24 Afin que vous sachiez que le Fils de l’Homme a le pouvoir sur terre de remettre les péchés, « Je te le dis – dit-il au paralysé – redresse-toi, soulève ton méchant lit et va chez toi.»
25 Sur-le-champ, se levant debout sous les regards de tous, soulevant ce qui lui servait de couche, il regagna son logis en glorifiant Dieu.
26 La stupéfaction les saisit tous ; ils glorifiaient Dieu et, remplis de frayeur, ils disaient : « Nous avons vu, aujourd’hui, des choses qui sortent de l’ordinaire. »
Prédication


Pourquoi cet homme était-il paralytique ? Il l’était. Et aucun pourquoi n’est invoqué dans notre texte.
Les livres de la Bible ne sont pourtant pas pauvres en réponses à la question pourquoi. La responsabilité peut y prendre toutes les formes possibles (directe, indirecte, individuelle, collective, immédiate, différée, etc.), jusqu’à un point où l’on ne peut plus guère avancer : chacun est responsable de son propre péché. Les prophètes Ezéchiel (chap.18) et Jérémie (chap. 31) mènent la réflexion jusqu’à ce point que nous pourrions dire ultime. Point qui est cependant une impasse lorsqu’il s’agit d’un mal évidemment sans aucun ‘péché’ repérable. Le livre de Job prend alors le relais d’une réflexion dans l’impasse : Job  obtient de Dieu lui-même une espèce de révélation personnelle : le mal existe dans la création, et ce mal peut frapper, aveuglément, n’importe quand, n’importe quel homme, dont Job. Cette réponse suffit à Job : l’ayant obtenue il se défait de son deuil et revient à la vie.
            Nous, nous revenons à Luc ; cet homme était paralytique. Nous ne savons pas s’il l’était de naissance ou s’il l’était devenu à un moment de sa vie. Mais nous savons qu’il l’était toujours… cet homme était paralytique parce que, jusqu’à cet instant, il avait été incurable.
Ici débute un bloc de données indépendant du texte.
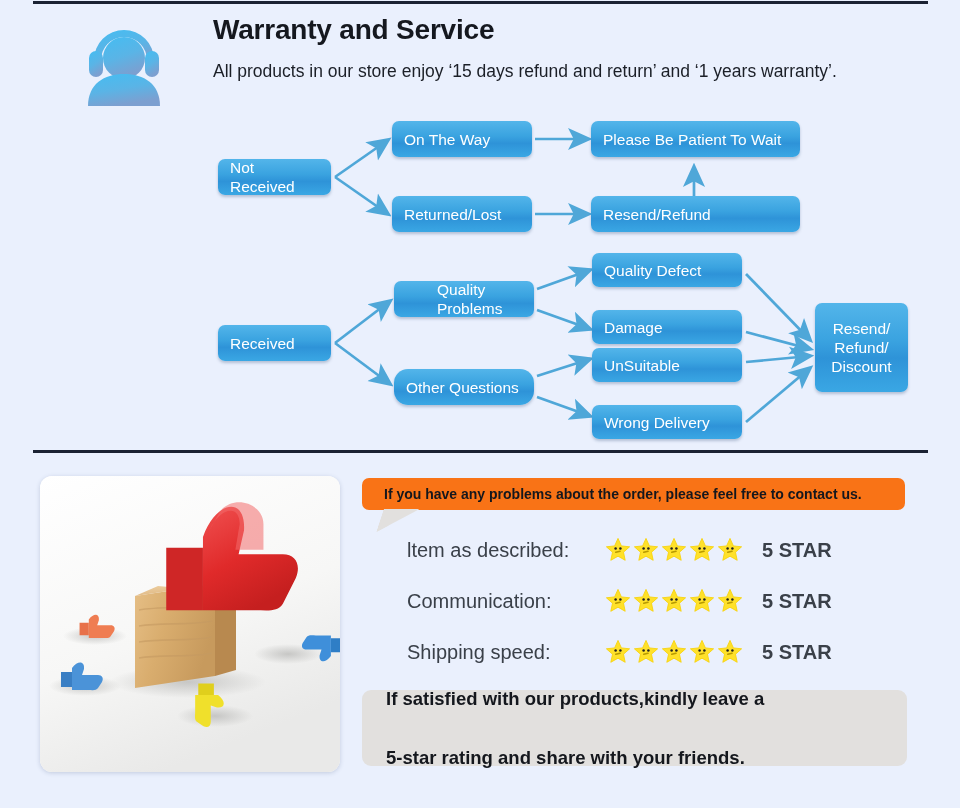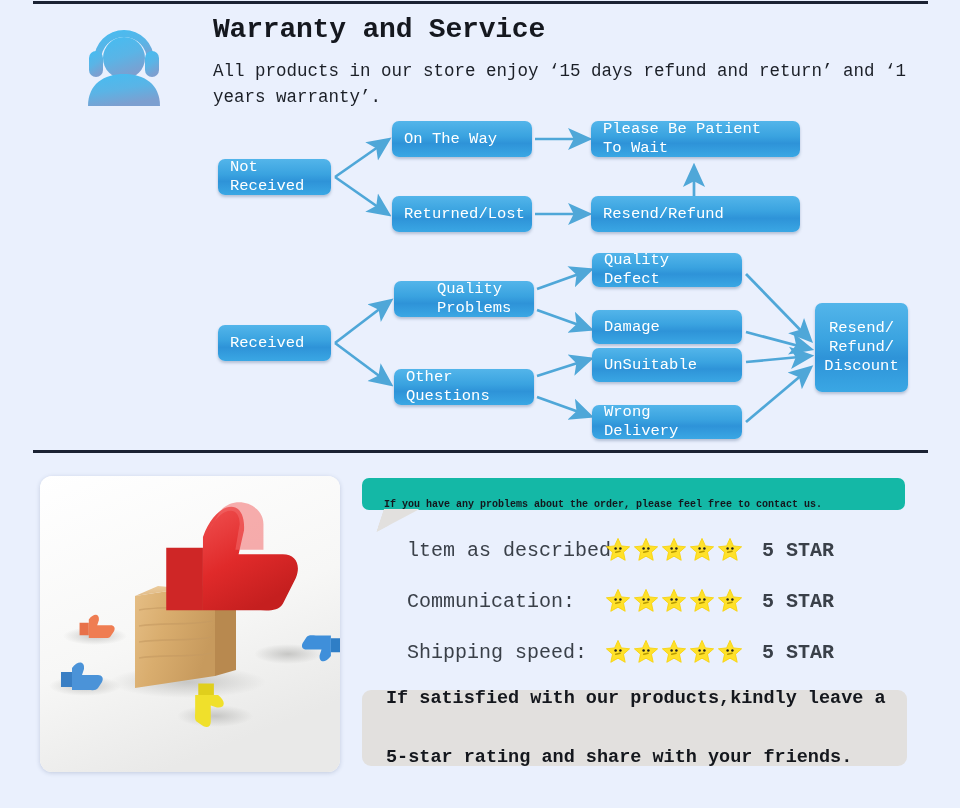--- a/index.html
+++ b/index.html
@@ -2,21 +2,21 @@
 <html><head>
 <meta charset="utf-8">
 <style>
   * { box-sizing: border-box; margin: 0; padding: 0; }
   html, body {
     width: 960px; height: 808px;
     background: #eaf0fd;
     font-family: "Liberation Sans", sans-serif;
     overflow: hidden;
   }
-  .page { position: relative; width: 960px; height: 808px; background: #eaf0fd; font-family: Liberation Mono, monospace; }
+  .page { position: relative; width: 960px; height: 808px; background: #eaf0fd; }
 
   .rule { position: absolute; left: 33px; width: 895px; height: 3px; background: #1b2233; }
   .rule-top { top: 1px; }
   .rule-mid { top: 450px; }
 
   
   .agent-icon { position: absolute; left: 78px; top: 14px; width: 92px; height: 92px; }
 
   .hdr-title {
     position: absolute; left: 213px; top: 14px;
@@ -49,23 +49,23 @@
   .photo {
     position: absolute; left: 40px; top: 476px; width: 300px; height: 296px;
     border-radius: 12px; overflow: hidden;
     background: #fbfbfb;
     box-shadow: 0 1px 4px rgba(70,90,130,0.25);
   }
   .photo svg { display: block; width: 300px; height: 296px; }
 
   .bubble {
     position: absolute; left: 362px; top: 478px; width: 543px; height: 32px;
-    background: #14b8a6; border-radius: 7px;
-    display: flex; align-items: flex-end; padding-left: 22px;
-    font-size: 10px; font-weight: bold; color: #14171d;
+    background: #f97316; border-radius: 7px;
+    display: flex; align-items: center; padding-left: 22px;
+    font-size: 14px; font-weight: bold; color: #14171d;
   }
   .bubble-tail {
     position: absolute; left: 380px; top: 509px;
     width: 0; height: 0;
     border-left: 10px solid #e2e0de;
     border-right: 26px solid transparent;
     border-top: 23px solid #e2e0de;
     border-bottom: 0;
     transform: skewX(-18deg);
     clip-path: polygon(0 0, 100% 0, 0 100%);
@@ -179,21 +179,21 @@
     </div>
 
     <div class="fbox" style="left:218px; top:215px; width:113px; height:36px;">
       <span>Received</span>
     </div>
 
     <div class="fbox" style="left:394px; top:171px; width:140px; height:36px;padding-left:43px;">
       <span>Quality Problems</span>
     </div>
 
-    <div class="fbox" style="left:394px; top:259px; width:140px; height:36px;">
+    <div class="fbox" style="left:394px; top:259px; width:140px; height:36px;border-radius:14px;">
       <span>Other Questions</span>
     </div>
 
     <div class="fbox" style="left:592px; top:143px; width:150px; height:34px;">
       <span>Quality Defect</span>
     </div>
 
     <div class="fbox" style="left:592px; top:200px; width:150px; height:34px;">
       <span>Damage</span>
     </div>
Et c’est d’ailleurs ce que suggère l’étymologie grecque du mot paralytique : incurable il est, il a été lié, et bien lié, de partout, il est au-delà de toute entreprise de libération, rien ne l’a délié, et il est manifeste que rien ne le déliera.

            Dès lors, nous pouvons nous interroger sur les intentions de ces quatre hommes qui portent le paralytique sur son brancard, escaladent les murs, démontent la toiture et font descendre leur fardeau juste devant l’orateur, Jésus. Aucune motivation n’étant énoncée, nous avançons que la seule intention de ces porteurs est de rendre accessible à l’homme l’enseignement de Jésus, un enseignement qui est habité par la puissance du Seigneur, un enseignement qui est propre à guérir (mais seul le lecteur le sait à ce moment de l’histoire).
            Mais à guérir quoi ? Les consciences ? La paralysie ? La paralysie du paralytique va être guérie, nous l’avons lu, mais elle n’est pas la seule paralysie qui soit présente dans ce court récit. Lorsque, ayant vu la foi des quatre porteurs, Jésus annonce au paralysé que ses péchés sont pardonnés – qu’il est délié de ses péchés – une autre paralysie se manifeste, celle des scribes et des pharisiens.
Explorons cette autre paralysie, celle des scribes et Pharisiens. Si Dieu seul peut pardonner les péchés, et ne nous y trompons pas, cela signifie aussi ‘si Dieu veut guérir ce paralysé’, il n’a nul besoin de qui que ce soit pour lui désigner tel ou tel pécheur et tel ou tel péché. Dieu est souverain et la souveraineté de Dieu se manifeste donc en ce que ce paralytique est toujours paralytique…
Alors, lorsque Jésus lui annonce que ses péchés lui sont pardonnés, c’est un blasphème. Telle est la paralysie des scribes et des Pharisiens : au titre de leur savoir sur Dieu, ils rendent inutile toute foi – ne nous y trompons pas : la foi des quatre porteurs est tout à fait concrète, c’est porter le paralytique – et rendant inutile toute foi, ils rendent impossible toute espérance : l’espérance du paralytique est suspendue à la foi, c'est-à-dire à l’engagement, de ses porteurs.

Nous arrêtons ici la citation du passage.